Еще одна предпочтительная комбинация включает:

(a) вариабельную область тяжелой цепи человека CDR1, содержащую SEQ ID NO:9;

(b) вариабельную область тяжелой цепи человека CDR2, содержащую SEQ ID NO:12;

(c) вариабельную область тяжелой цепи человека CDR3, содержащую SEQ ID NO:15;

(d) вариабельную область легкой цепи человека CDR1, содержащую SEQ ID NO:18;

(e) вариабельную область легкой цепи человека CDR2, содержащую SEQ ID NO:21; и

(f) вариабельную область легкой цепи человека CDR3, содержащую SEQ ID NO:24.

В соответствии с еще одним аспектом, изобретение направлено на дефукозилированные анти-CD30 антитела человека, содержащие вариабельную область тяжелой цепи, которая представляет собой продукт или производное гена VH 4-34 или VH 3-07 человека. Изобретение также направлено на дефукозилированные анти-CD30 антитела человека, содержащие вариабельную область легкой цепи, которая представляет собой продукт или производное гена Vk L15, А27 или L6 человека. Кроме того, изобретение направлено на дефукозилированные анти-CD30 антитела человека, содержащие вариабельную область тяжелой цепи, которая представляет собой продукт или производное гена VH 4-34 или VH 3-07 человека, и вариабельную область легкой цепи, которая представляет собой продукт или производное гена Vk L15, А27 или L6 человека.

В соответствии с еще одним аспектом, изобретение направлено на хозяйскую клетку, содержащую гены тяжелых и легких цепей иммуноглобулина, кодирующие анти-CD30 антитела, где указанная клетка не содержит фукозил трансферазу, так что экспрессируемые указанной клеткой анти-CD30 антитела не содержат остатков фукозы. Предпочтительно, чтобы гены тяжелых и легких цепей иммуноглобулина представляли собой гены тяжелых и легких цепей иммуноглобулина человека. Предпочтительно, если фукозил трансфераза - это FUT8. Предпочтительно, чтобы клетка относилась к линии СНО.
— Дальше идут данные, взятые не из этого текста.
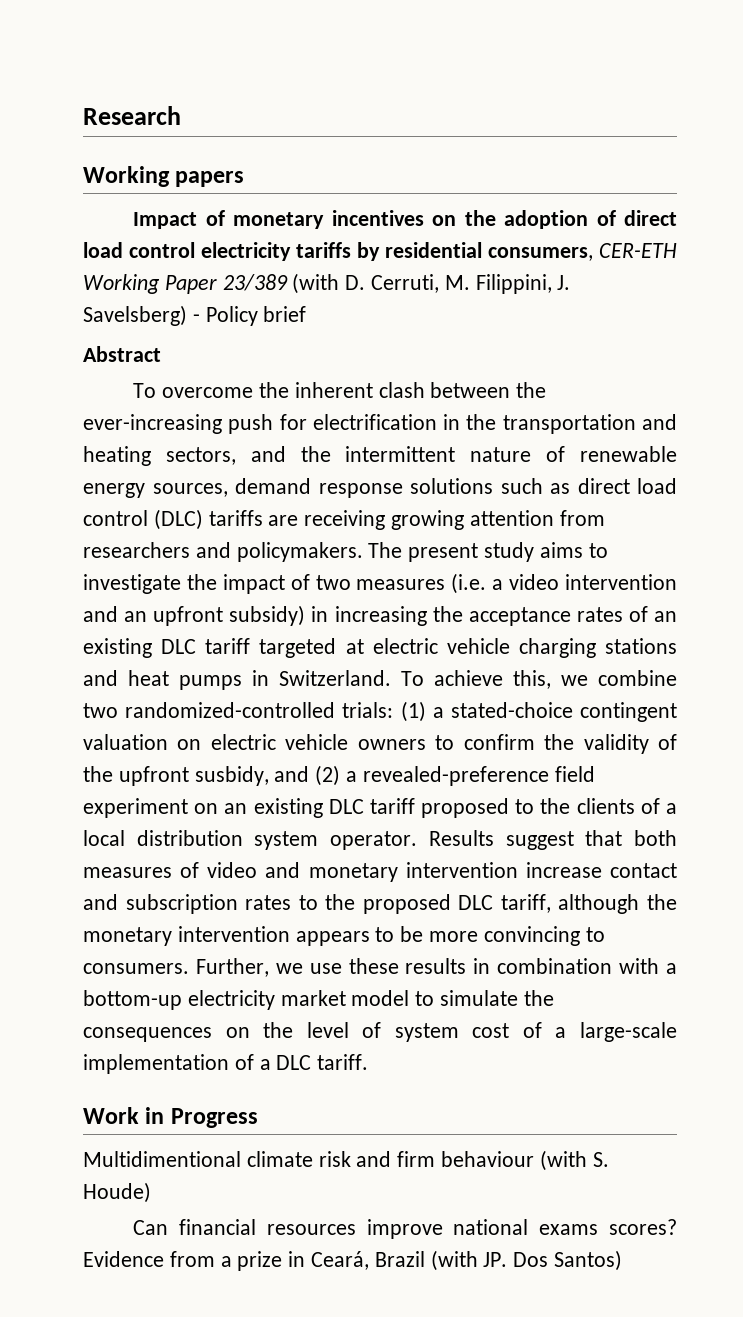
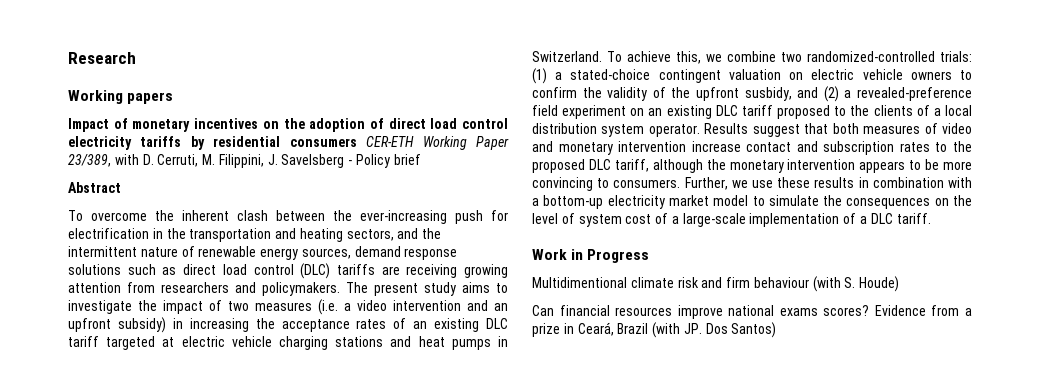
- Impact of monetary incentives on the adoption of direct load control electricity tariffs by residential consumers, CER-ETH Working Paper 23/389 (with D. Cerruti, M. Filippini, J. Savelsberg) - Policy brief
+ Impact of monetary incentives on the adoption of direct load control electricity tariffs by residential consumers CER-ETH Working Paper 23/389, with D. Cerruti, M. Filippini, J. Savelsberg - Policy brief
В соответствии с еще одним аспектом, изобретение направлено на метод ингибирования роста клеток CD30+. Метод включает приведение клеток в контакт с дефукозилированными анти-CD30 антителами в условиях, достаточных для индукции опосредуемой антителами клеточной цитотоксичности (ADCC) указанных клеток. Клетки могут быть, например, опухолевыми клетками. Предпочтительно, чтобы анти-CD30 антитела представляли собой антитела человека.

Изобретение направлено также на метод ингибирования роста экспрессирующих CD30 опухолевых клеток субъекта. Указанный метод включает назначение субъекту дефукозилированных анти-CD30 антител в количестве, эффективном для ингибирования роста опухолевых клеток субъекта, экспрессирующих CD30. Предпочтительно, чтобы анти-CD30 антитела представляли собой антитела человека. В соответствии с предпочтительными аспектами, опухолевые клетки представляют собой опухолевые клетки болезни Ходжкина (Hodgkin's Disease (HD)) или анапластической крупноклеточной лимфомы (anaplastic large-cell lymphoma (ALCL)).

Другие аспекты и преимущества настоящего изобретения станут очевидны из следующего далее подробного описания и примеров, которые не ограничивают область изобретения. Содержание всех ссылок, записей генетического банка (Genbank), патентов и опубликованных патентных заявок, процитированных в настоящей заявке, явным образом включены в нее по ссылке.

Краткое описание чертежей

На Фиг.1 показана нуклеотидная последовательность (SEQ ID NO:30) и аминокислотная последовательность (SEQ ID NO:1) вариабельной области тяжелой цепи человеческого моноклонального антитела 5F11. Отмечены области CDR1 (SEQ ID NO:7), CDR2 (SEQ ID NO:10) и CDR3 (SEQ ID NO:13), указаны зародышевые производные V, D и J.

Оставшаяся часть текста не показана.